Wednesday, September 14, 2022

A book on medieval history used in schools until the 1980s treated the blood libel as fact


Here's something I wish I had discovered before I wrote my book chapter on Oliver Twist and anti-Semitism, with its discussion of the supposed killing of innocent Christian boys by Jews.

A history book  by John Hooper Harvey, which was widely used in school sixth forms until the 1980s, maintained that there had been just such a killing in Lincoln in the 13th century.

A post by Dr J.A. Cameron on his blog Stained Glass Attitudes records:

One passage in his popular history book The Plantagenets (1948), praising Edward I’s statesmanship in removing the “exotic mass” of the Jewish community which in turn “united the national body”.

Additionally Harvey attempted convince his readers of the veracity of the most infamous case of Blood Libel: the accusation in 1255 of the Jewish community of Lincoln ritually crucifying a young boy called Hugh (later given a kind of informal local canonisation as Little St Hugh of Lincoln) upon the discovery of his body in a well. 

In his most disturbing show of unwavering positivism, Harvey claimed that because he’d read the original chancery rolls, the medieval court’s judgement on the case was “unassailable”. 

After repeated complaints from Jewish groups and even the Catholic Church in England, his publishers gave him a chance in 1984 to amend the text. He refused, and the book, which had been a mainstay of sixth-form history classes, went out of print.

It may be no surprise that Harvey was a member of a right-wing extremist faction in the 1930s:

He joined rabid anti-Semite Arnold Leese’s Imperial Fascist League, which found Italian fascism a bit too airy-fairy and instead met with the Nazi party and adopted ideas of Aryan supremacy, removal of citizenship for Jews and put a ‘kin swastika on their logo. 

While the British Union of Fascists allegedly hit a high of 50,000 members, the Imperial Fascist League only ever mustered a few hundred. H

Harvey was not in good company. This wasn’t just right-wing, it was full-on National Socialism with all of the biological racism that went with it.
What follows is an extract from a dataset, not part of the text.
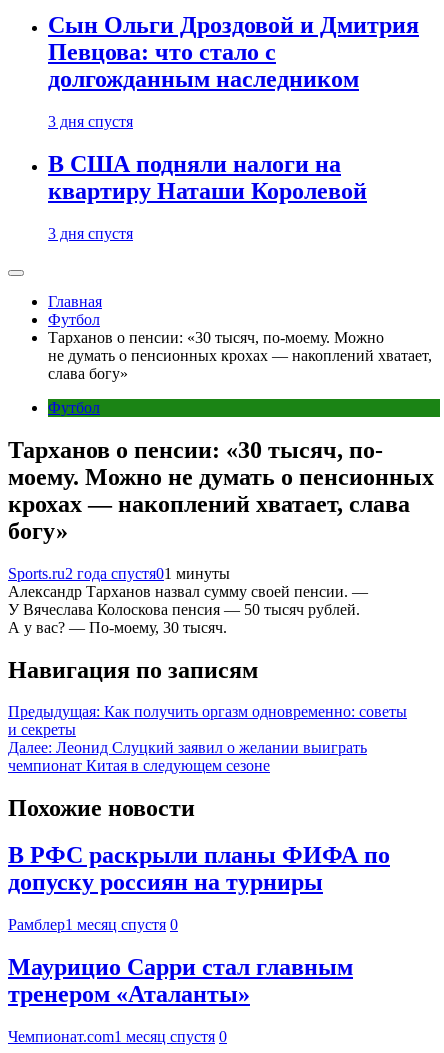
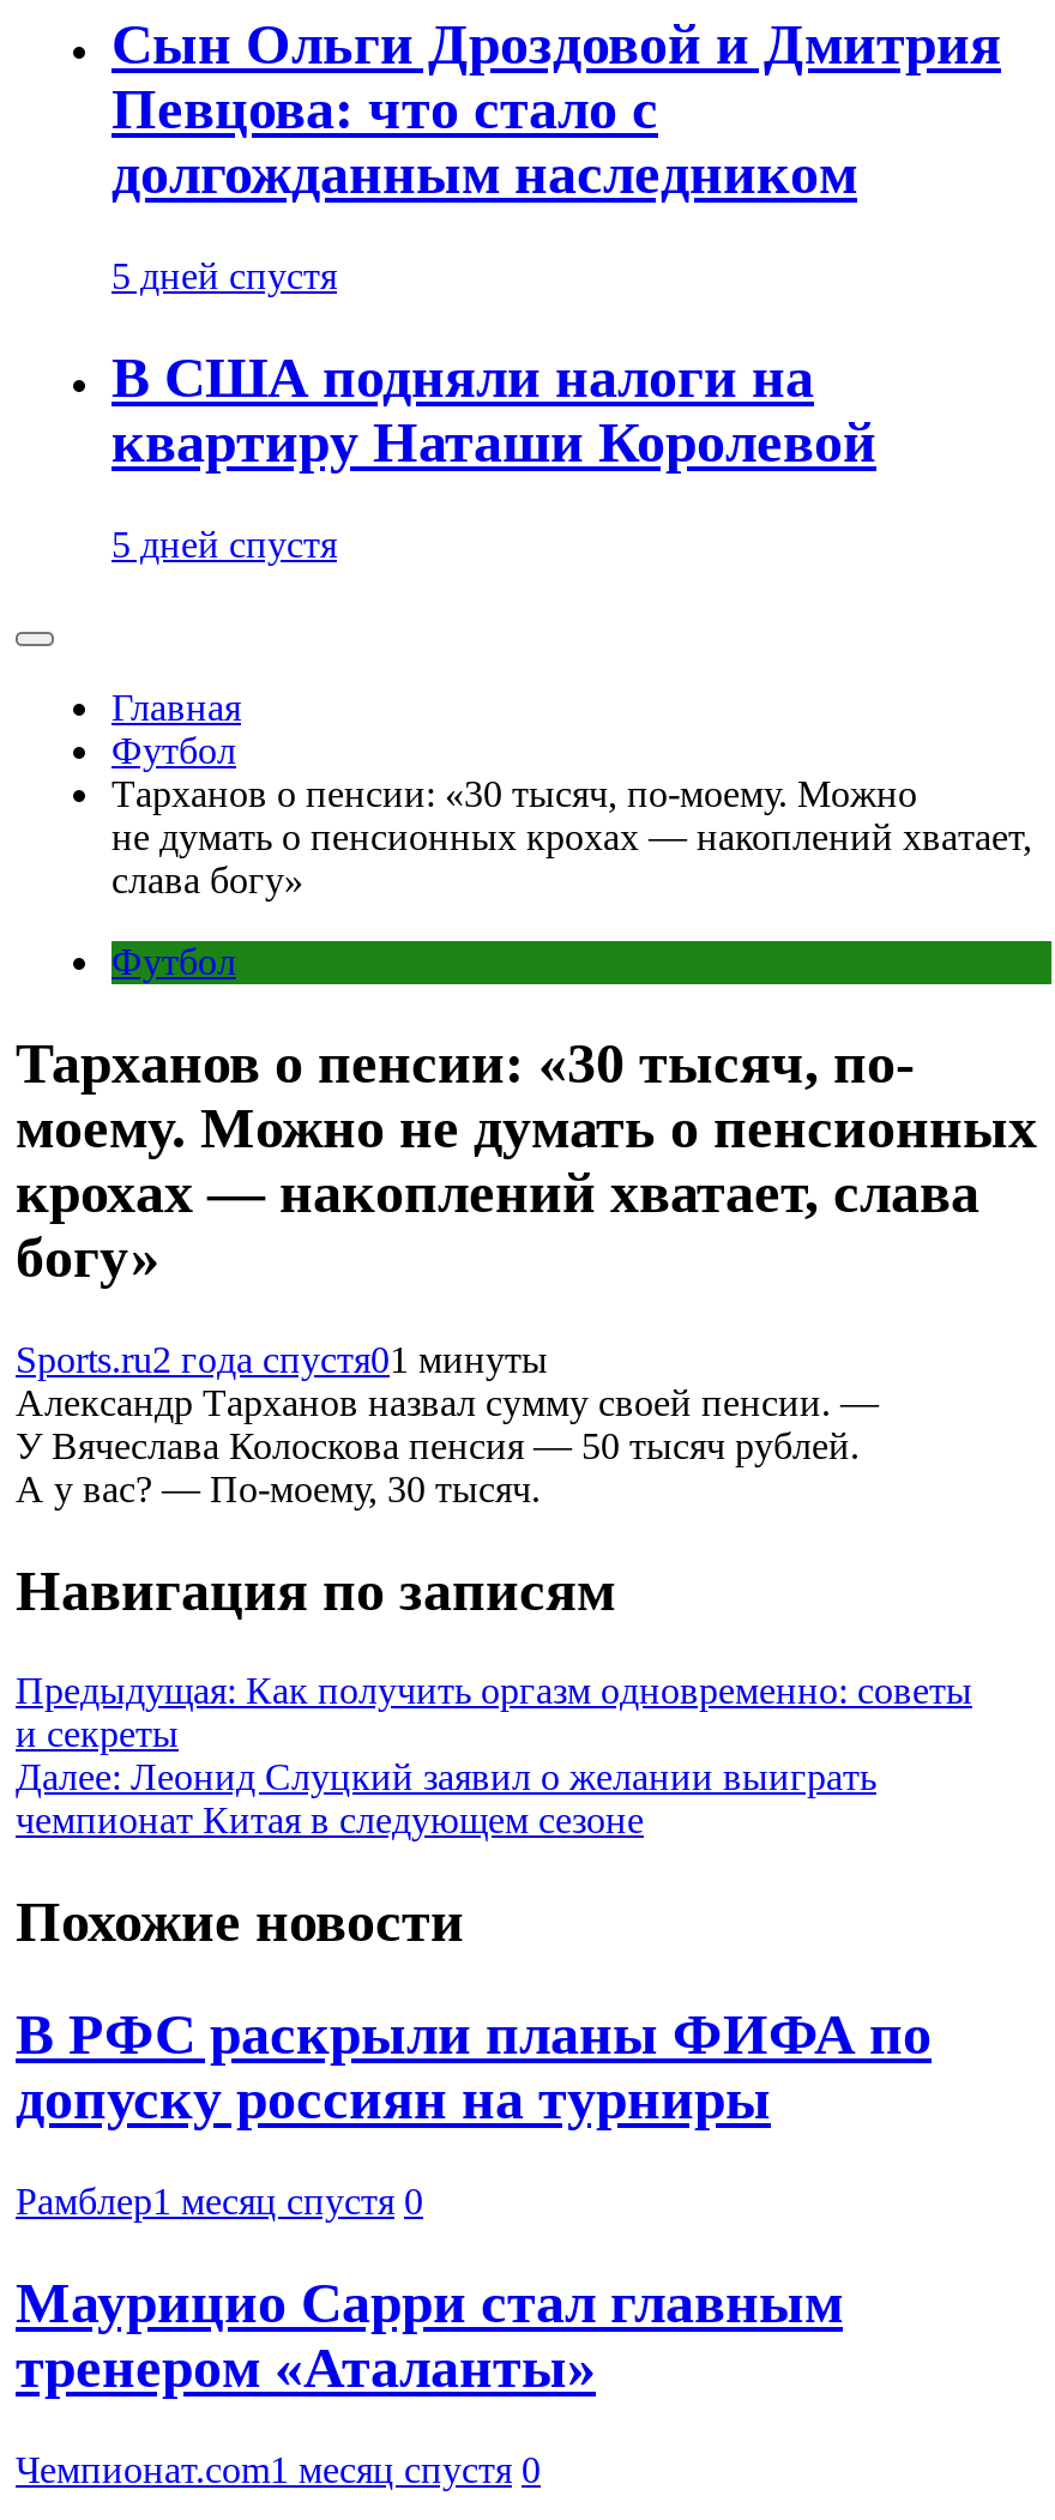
[48,113,133,130] 3 дня спустя -> [111,255,337,296] 5 дней спустя
[48,225,133,242] 3 дня спустя -> [111,523,337,564] 5 дней спустя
Harvey was investigated by the authorities after the war broke out, but not interned. When you read this quotation from him, it's hard to see why:

"If Britain defeat Hitler it is a victory for Jews all over the world, if Britain is defeated by Hitler it is a defeat for the Jews and Britain would have a chance to put herself on the map again."

Do I hear a faint echoes of Brexit in the idea of Britain putting herself on the map again? 

Harvey's life and career - he was a leading historian of English medieval architecture - stand as a warning about the dark places into which romantic nationalism can lead you.